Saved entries
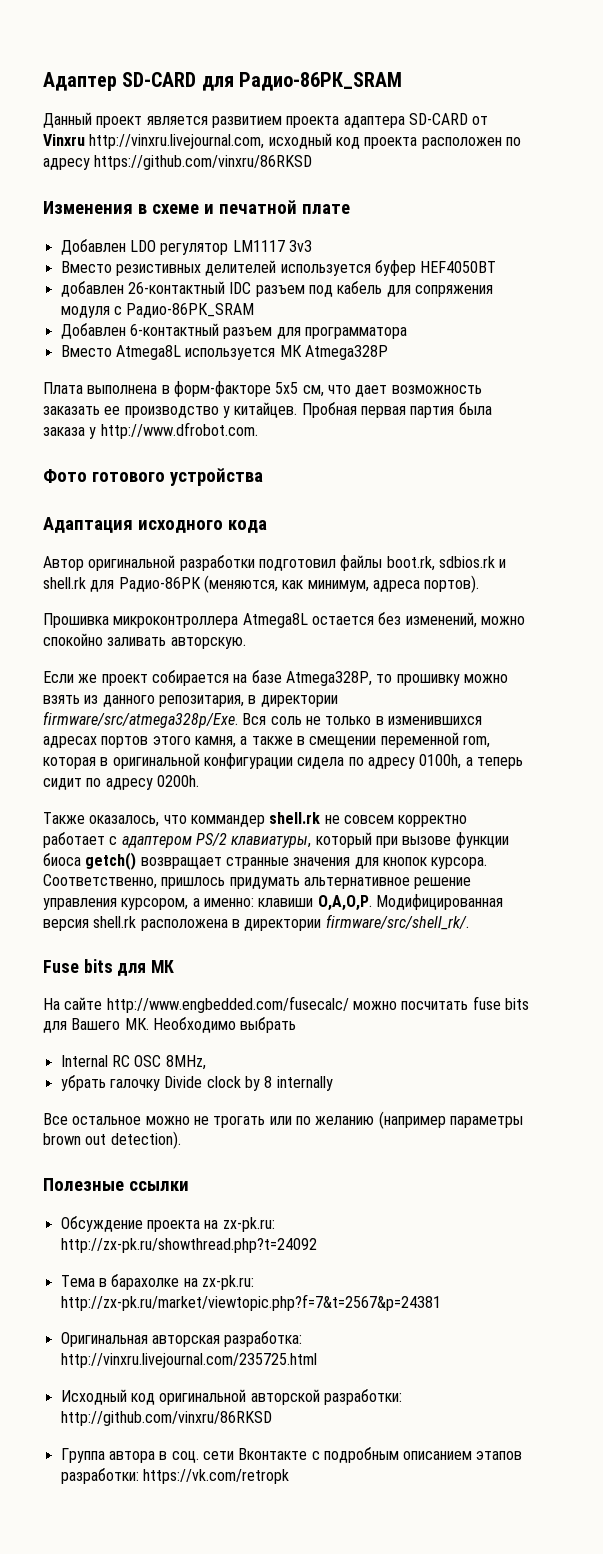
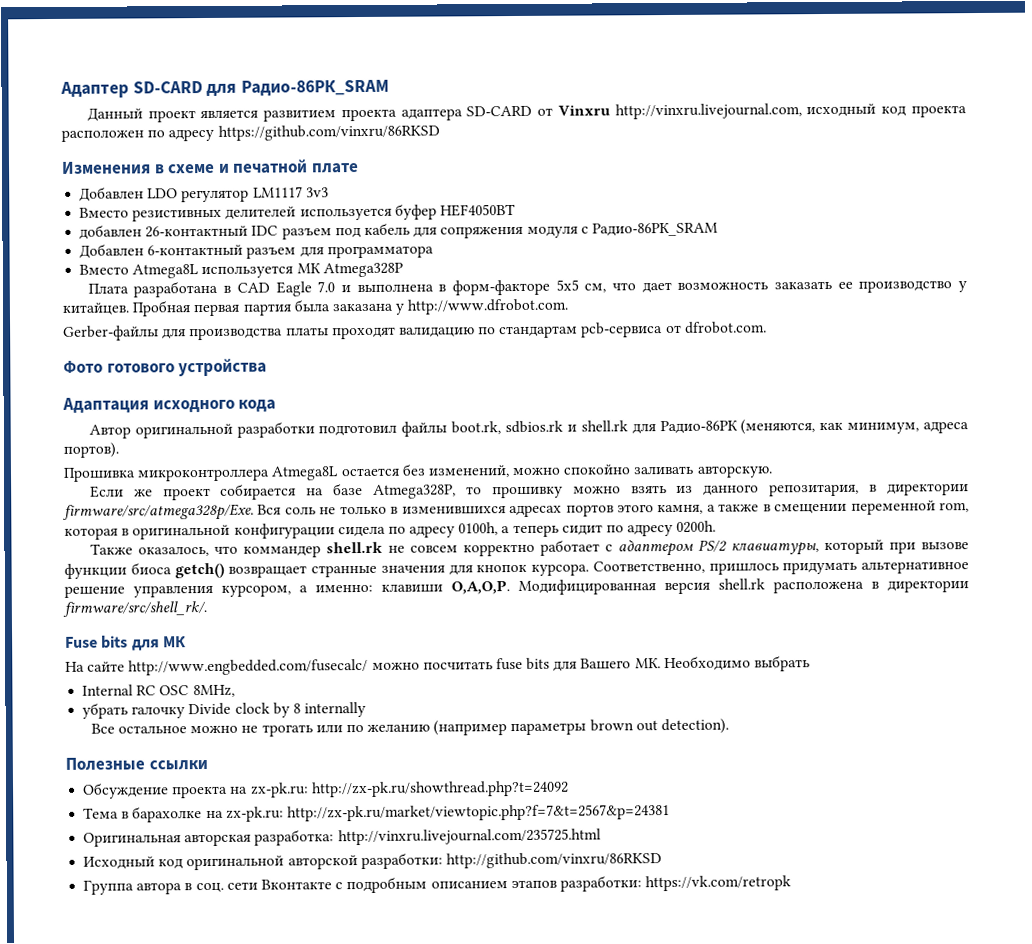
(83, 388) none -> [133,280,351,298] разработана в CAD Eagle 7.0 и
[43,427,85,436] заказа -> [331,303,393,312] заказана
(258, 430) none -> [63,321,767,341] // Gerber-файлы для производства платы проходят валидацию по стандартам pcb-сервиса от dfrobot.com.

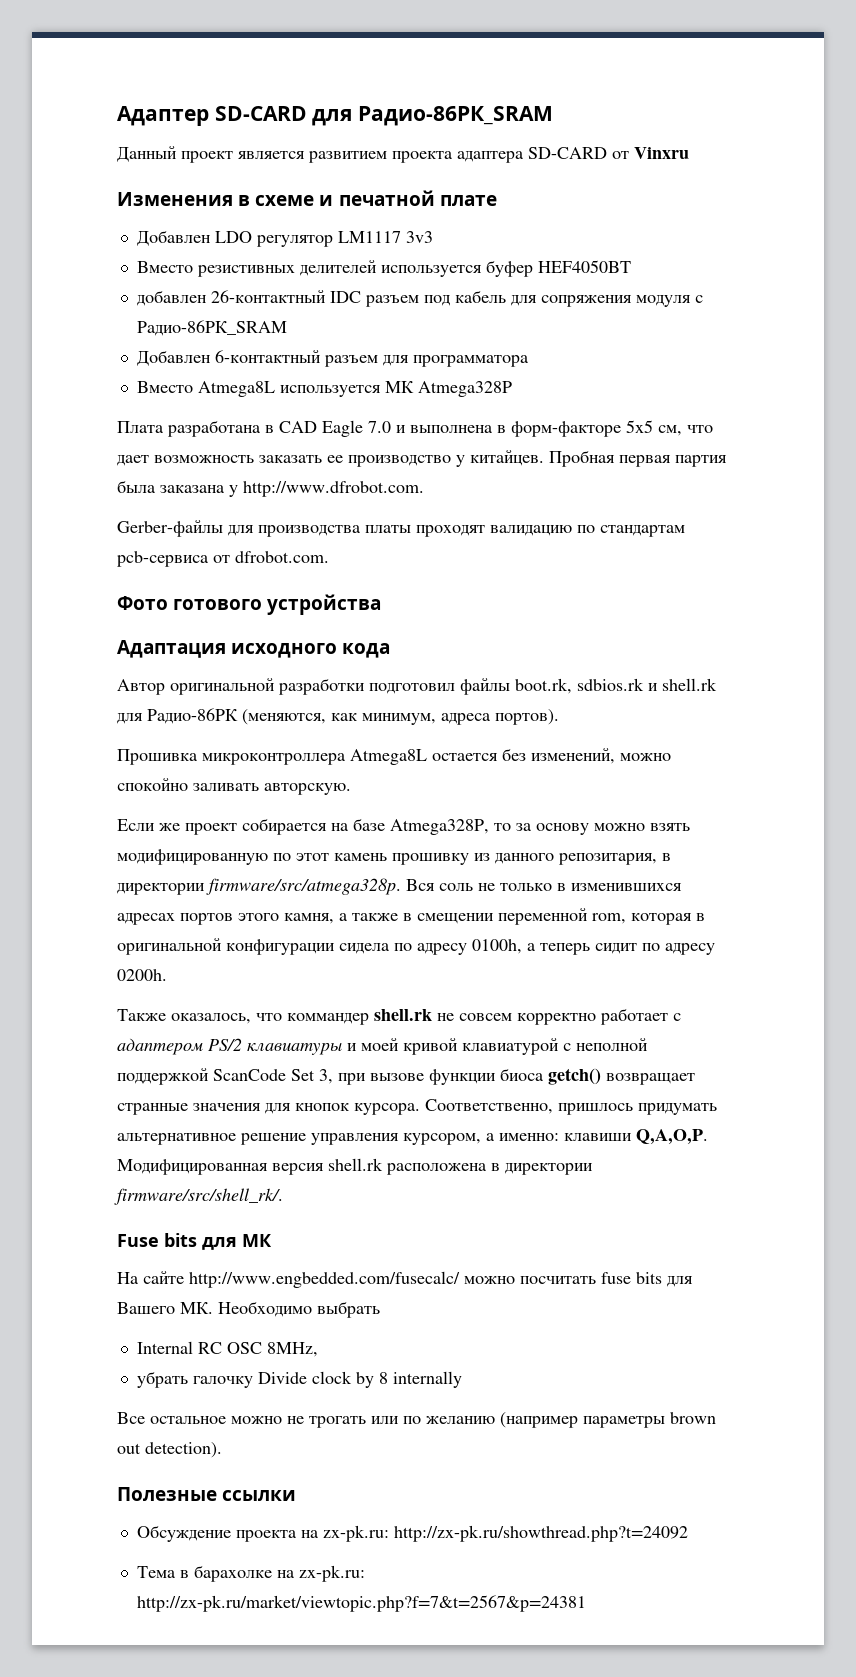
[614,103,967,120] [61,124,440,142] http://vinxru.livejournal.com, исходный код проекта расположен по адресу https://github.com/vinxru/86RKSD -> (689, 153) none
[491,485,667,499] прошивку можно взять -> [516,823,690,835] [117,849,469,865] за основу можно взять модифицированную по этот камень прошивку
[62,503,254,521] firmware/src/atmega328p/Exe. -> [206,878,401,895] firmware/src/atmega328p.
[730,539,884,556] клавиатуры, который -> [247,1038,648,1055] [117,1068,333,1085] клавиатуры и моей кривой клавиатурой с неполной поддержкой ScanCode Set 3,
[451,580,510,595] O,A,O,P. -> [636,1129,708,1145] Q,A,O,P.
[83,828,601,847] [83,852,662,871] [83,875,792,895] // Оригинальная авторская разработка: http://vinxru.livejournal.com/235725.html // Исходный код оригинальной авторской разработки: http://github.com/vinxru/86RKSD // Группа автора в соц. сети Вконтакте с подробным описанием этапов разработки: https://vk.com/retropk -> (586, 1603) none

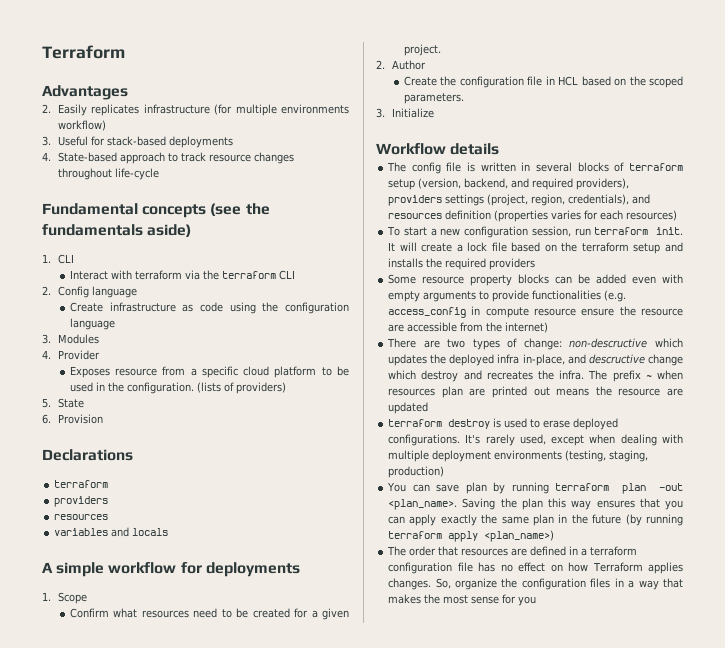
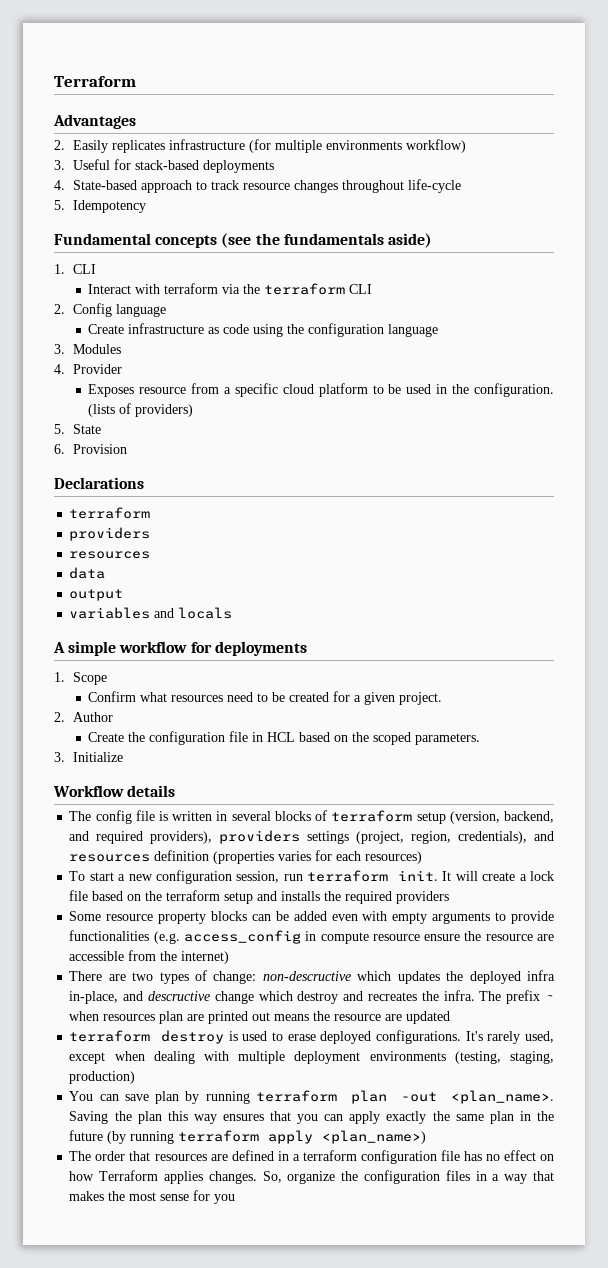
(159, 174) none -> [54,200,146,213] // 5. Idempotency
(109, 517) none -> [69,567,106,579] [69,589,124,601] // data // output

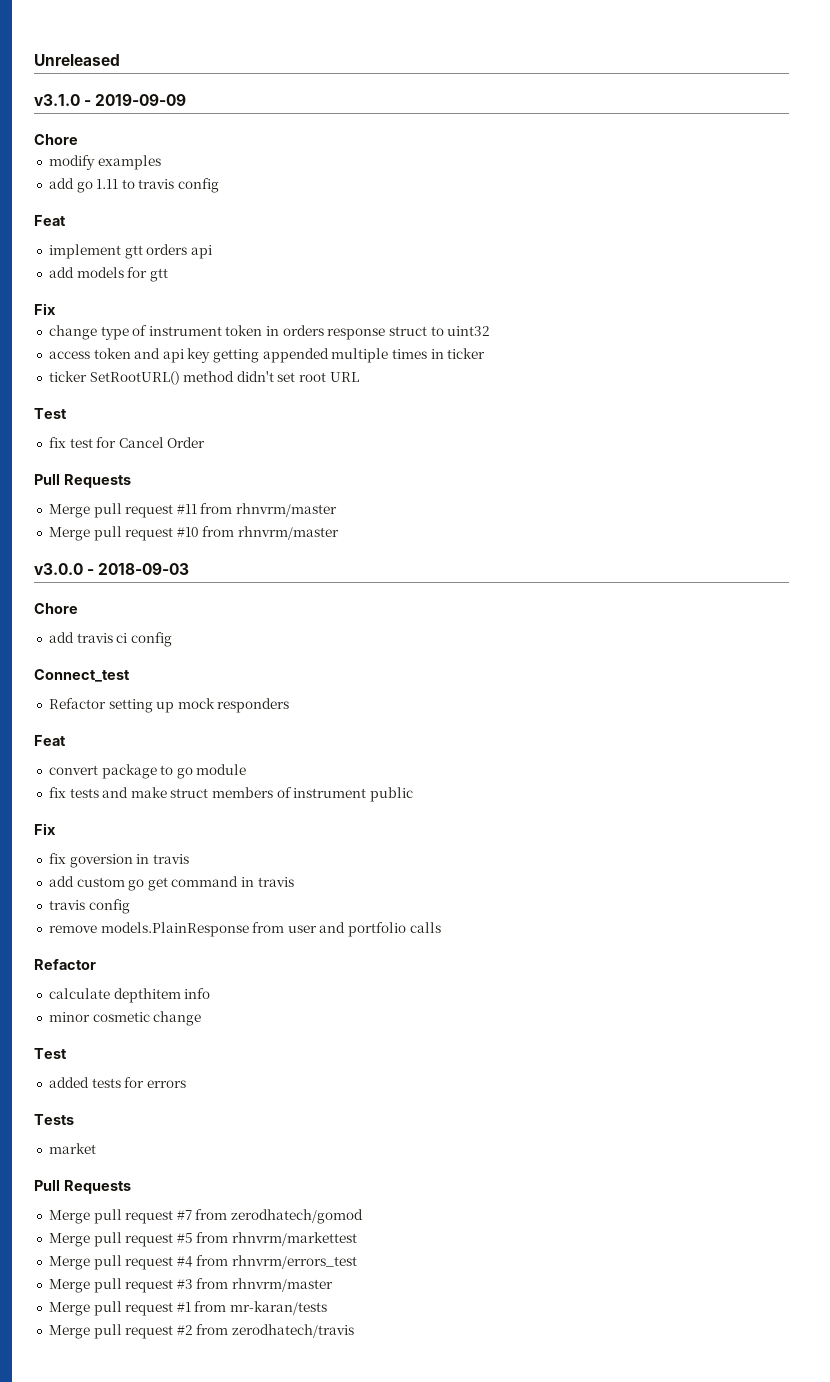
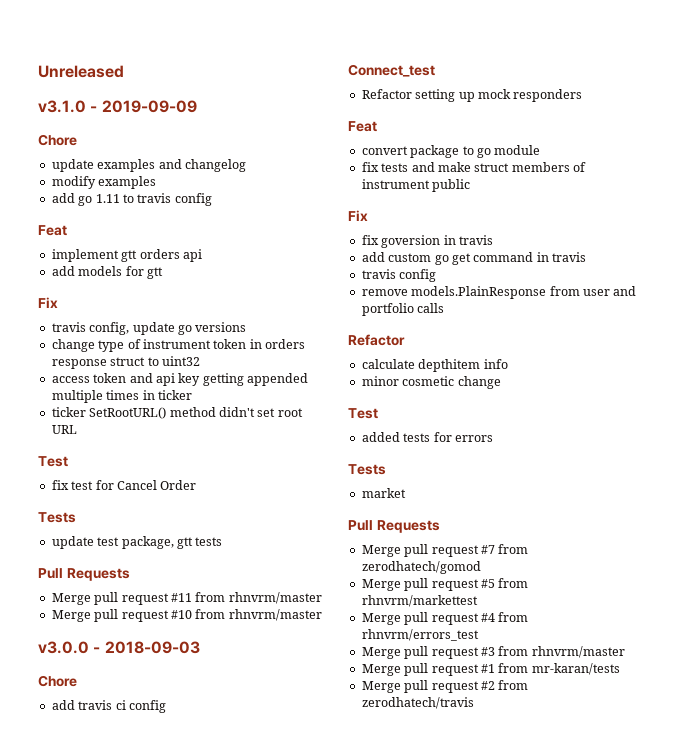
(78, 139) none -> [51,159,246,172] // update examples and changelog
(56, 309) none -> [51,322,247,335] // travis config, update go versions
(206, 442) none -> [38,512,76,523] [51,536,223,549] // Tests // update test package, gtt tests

* The task *
Would you please repeat only the lines above, beginning at the one that has "[83,828,601,847] [83,852,662,871] [83,875,792,895]" and stopping after the one that has "(109, 517) none", exactly and with no pictures?

* Output for this exercise *
[83,828,601,847] [83,852,662,871] [83,875,792,895] // Оригинальная авторская разработка: http://vinxru.livejournal.com/235725.html // Исходный код оригинальной авторской разработки: http://github.com/vinxru/86RKSD // Группа автора в соц. сети Вконтакте с подробным описанием этапов разработки: https://vk.com/retropk -> (586, 1603) none

(159, 174) none -> [54,200,146,213] // 5. Idempotency
(109, 517) none -> [69,567,106,579] [69,589,124,601] // data // output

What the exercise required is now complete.